Problem requirements —
Starting at the first line of the records below, reproduce every line up to and including the line with "row order: Mar", but leave out all pictures.

Data extract —
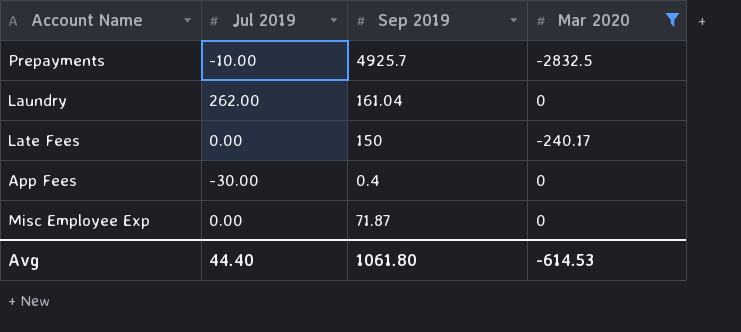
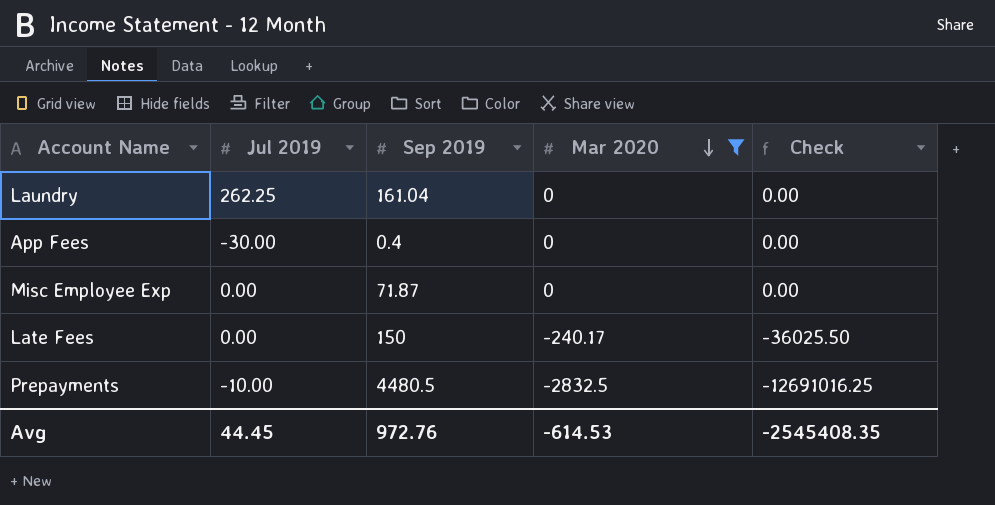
row order: none -> Mar 2020 descending
column Check | formula: none -> [Sep 2019] * [Mar 2020]
Laundry | Jul 2019: 262.00 -> 262.25
Prepayments | Sep 2019: 4925.7 -> 4480.5
Avg | Jul 2019: 44.40 -> 44.45
Avg | Sep 2019: 1061.80 -> 972.76

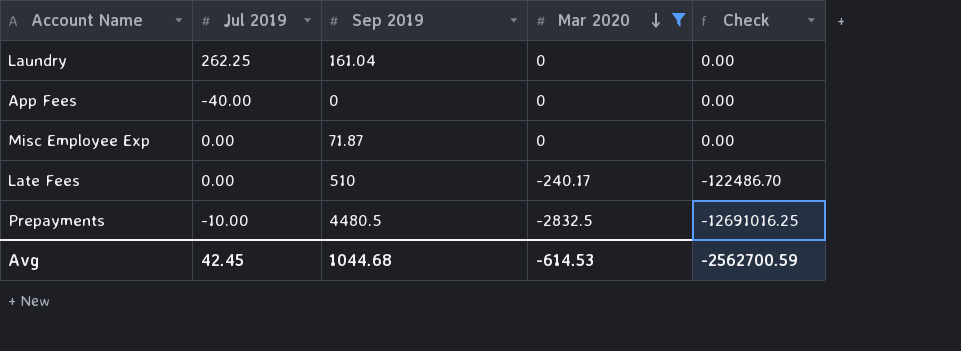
App Fees | Jul 2019: -30.00 -> -40.00
App Fees | Sep 2019: 0.4 -> 0
Late Fees | Sep 2019: 150 -> 510
Late Fees | Check: -36025.50 -> -122486.70
Avg | Jul 2019: 44.45 -> 42.45
Avg | Sep 2019: 972.76 -> 1044.68
Avg | Check: -2545408.35 -> -2562700.59

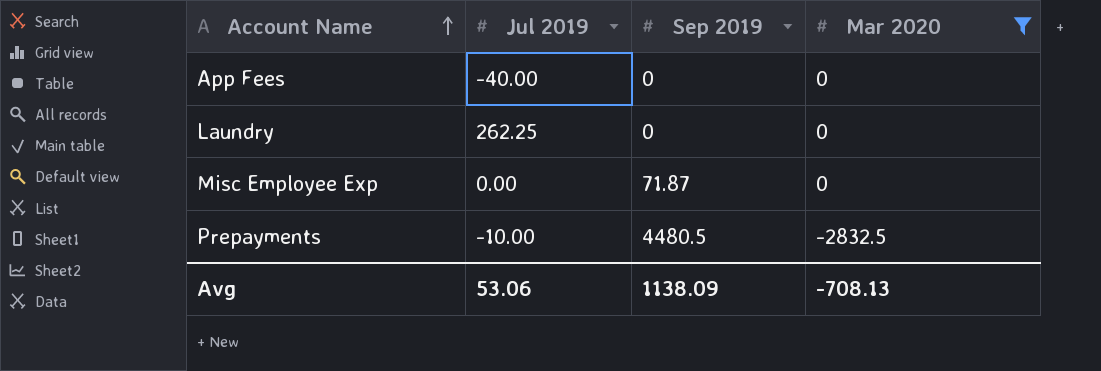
row order: Mar 2020 descending -> Account Name ascending
column Check | formula: [Sep 2019] * [Mar 2020] -> none
row Late Fees: 0.00 | 510 | -240.17 | -122486.70 -> none
Laundry | Sep 2019: 161.04 -> 0
Avg | Jul 2019: 42.45 -> 53.06
Avg | Sep 2019: 1044.68 -> 1138.09
Avg | Mar 2020: -614.53 -> -708.13

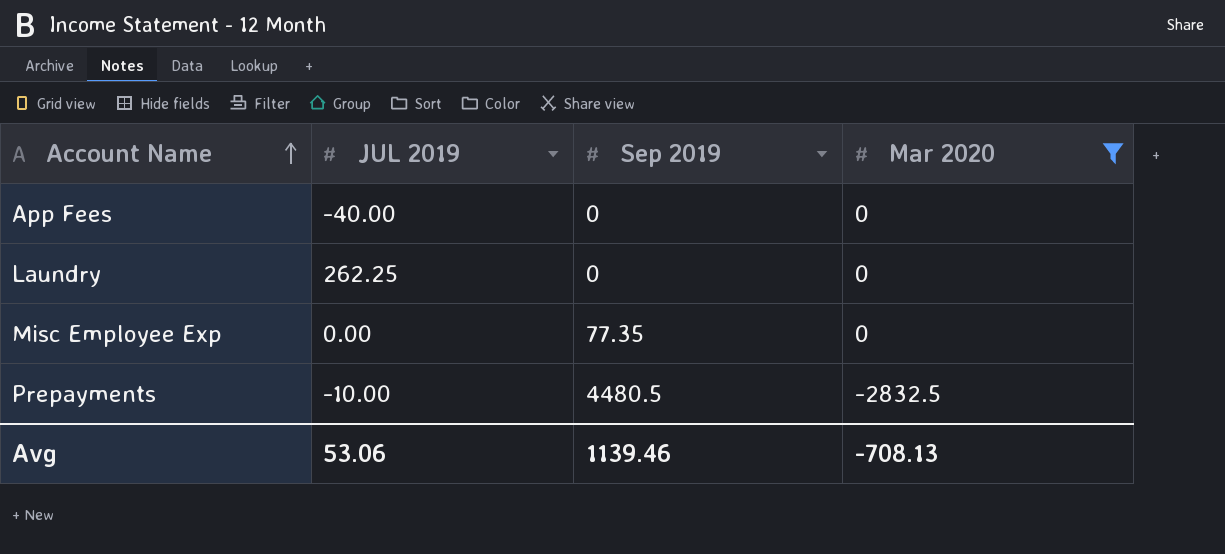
column name: Jul 2019 -> JUL 2019
Misc Employee Exp | Sep 2019: 71.87 -> 77.35
Avg | Sep 2019: 1138.09 -> 1139.46

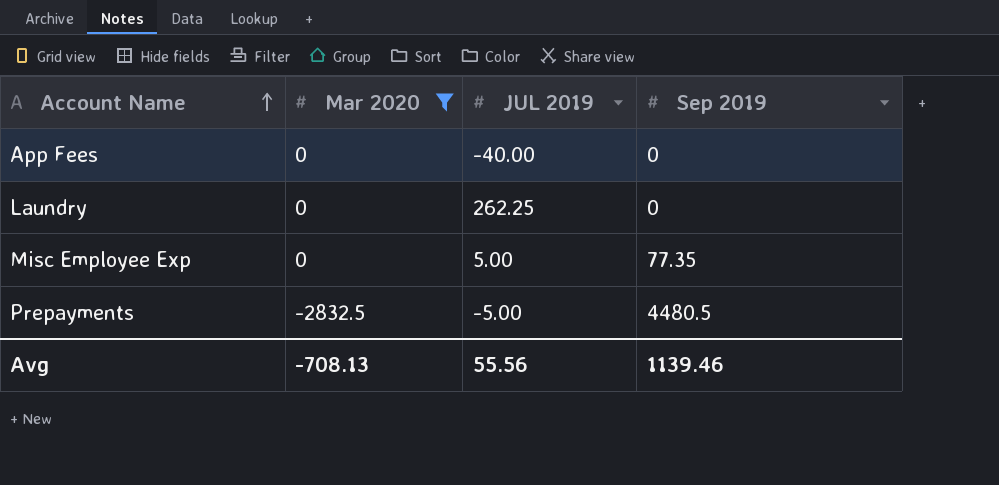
column Mar 2020 | position: 4 -> 2
Misc Employee Exp | JUL 2019: 0.00 -> 5.00
Prepayments | JUL 2019: -10.00 -> -5.00
Avg | JUL 2019: 53.06 -> 55.56

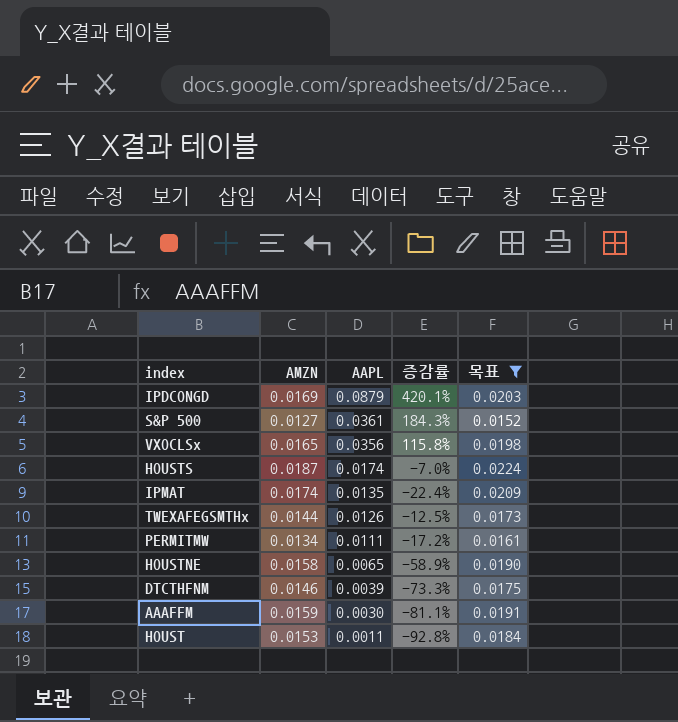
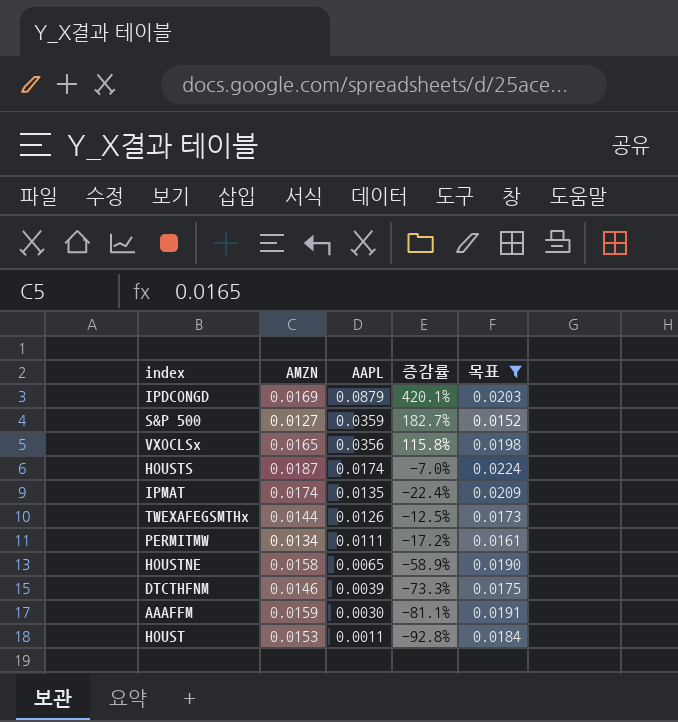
S&P 500 | AAPL: 0.0361 -> 0.0359
S&P 500 | 증감률: 184.3% -> 182.7%

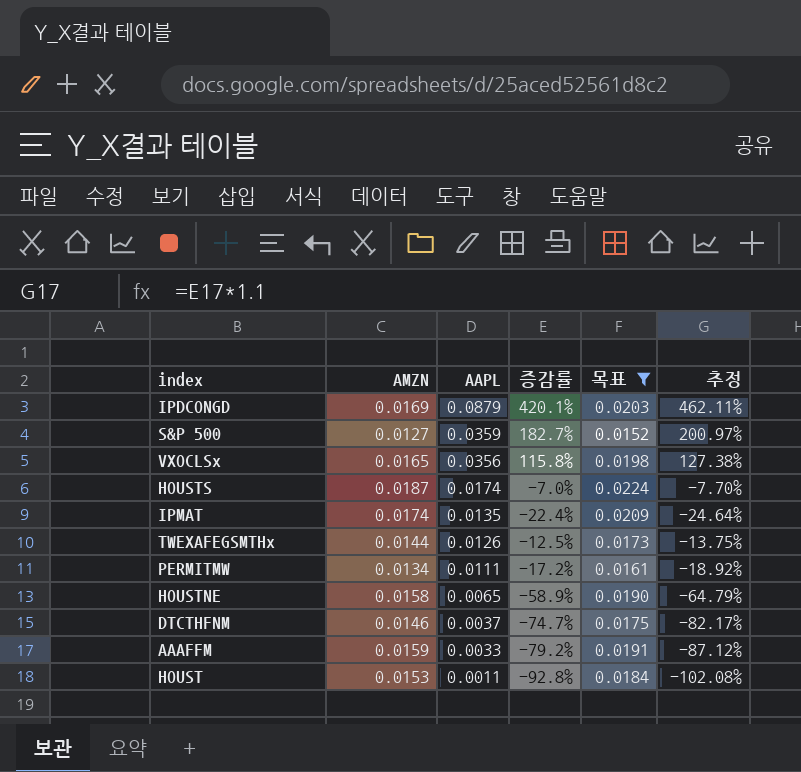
column 추정 | formula: none -> [증감률] * 1.1
DTCTHFNM | AAPL: 0.0039 -> 0.0037
DTCTHFNM | 증감률: -73.3% -> -74.7%
AAAFFM | AAPL: 0.0030 -> 0.0033
AAAFFM | 증감률: -81.1% -> -79.2%

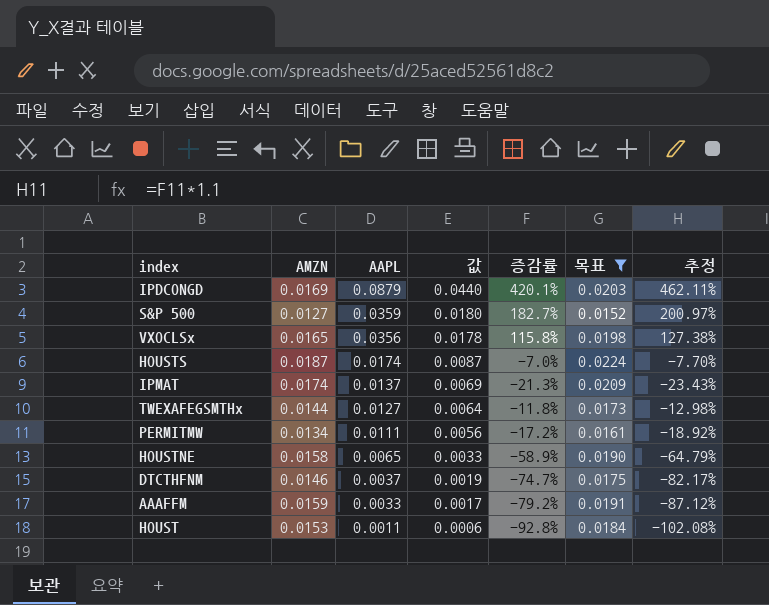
column 값 | formula: none -> [AAPL] * 0.5
IPMAT | AAPL: 0.0135 -> 0.0137
IPMAT | 증감률: -22.4% -> -21.3%
IPMAT | 추정: -24.64% -> -23.43%
TWEXAFEGSMTHx | AAPL: 0.0126 -> 0.0127
TWEXAFEGSMTHx | 증감률: -12.5% -> -11.8%
TWEXAFEGSMTHx | 추정: -13.75% -> -12.98%

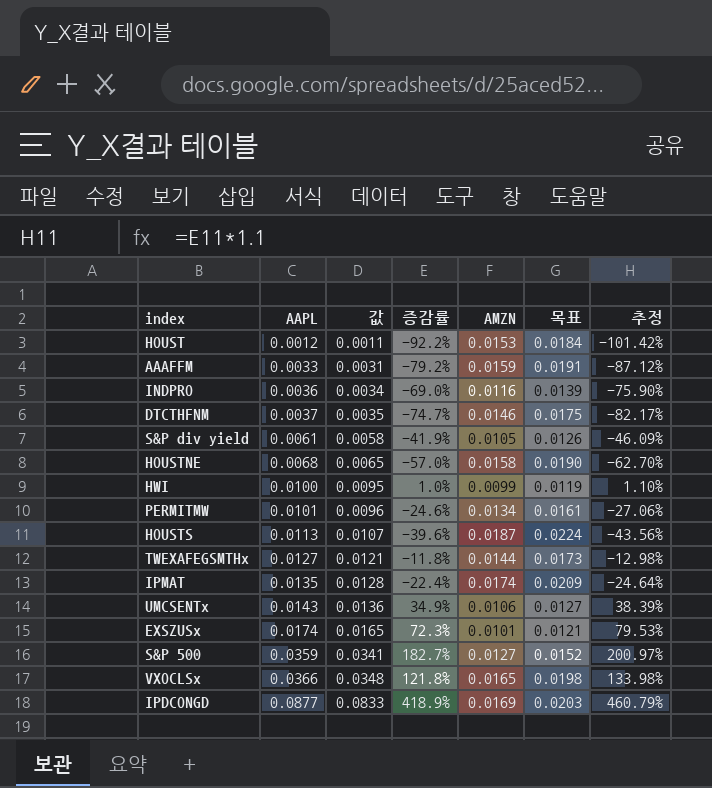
filter: 목표 >= 0.0152 -> none
row order: AAPL descending -> AAPL ascending
column 값 | formula: [AAPL] * 0.5 -> [AAPL] * 0.95
column AMZN | position: 2 -> 5
HOUST | AAPL: 0.0011 -> 0.0012
HOUST | 증감률: -92.8% -> -92.2%
HOUST | 추정: -102.08% -> -101.42%
HOUSTNE | AAPL: 0.0065 -> 0.0068
HOUSTNE | 증감률: -58.9% -> -57.0%
HOUSTNE | 추정: -64.79% -> -62.70%
PERMITMW | AAPL: 0.0111 -> 0.0101
PERMITMW | 증감률: -17.2% -> -24.6%
PERMITMW | 추정: -18.92% -> -27.06%
HOUSTS | AAPL: 0.0174 -> 0.0113
HOUSTS | 증감률: -7.0% -> -39.6%
HOUSTS | 추정: -7.70% -> -43.56%
IPMAT | AAPL: 0.0137 -> 0.0135
IPMAT | 증감률: -21.3% -> -22.4%
IPMAT | 추정: -23.43% -> -24.64%
VXOCLSx | AAPL: 0.0356 -> 0.0366
VXOCLSx | 증감률: 115.8% -> 121.8%
VXOCLSx | 추정: 127.38% -> 133.98%
IPDCONGD | AAPL: 0.0879 -> 0.0877
IPDCONGD | 증감률: 420.1% -> 418.9%
IPDCONGD | 추정: 462.11% -> 460.79%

Task result —
row order: none -> Mar 2020 descending
column Check | formula: none -> [Sep 2019] * [Mar 2020]
Laundry | Jul 2019: 262.00 -> 262.25
Prepayments | Sep 2019: 4925.7 -> 4480.5
Avg | Jul 2019: 44.40 -> 44.45
Avg | Sep 2019: 1061.80 -> 972.76

App Fees | Jul 2019: -30.00 -> -40.00
App Fees | Sep 2019: 0.4 -> 0
Late Fees | Sep 2019: 150 -> 510
Late Fees | Check: -36025.50 -> -122486.70
Avg | Jul 2019: 44.45 -> 42.45
Avg | Sep 2019: 972.76 -> 1044.68
Avg | Check: -2545408.35 -> -2562700.59

row order: Mar 2020 descending -> Account Name ascending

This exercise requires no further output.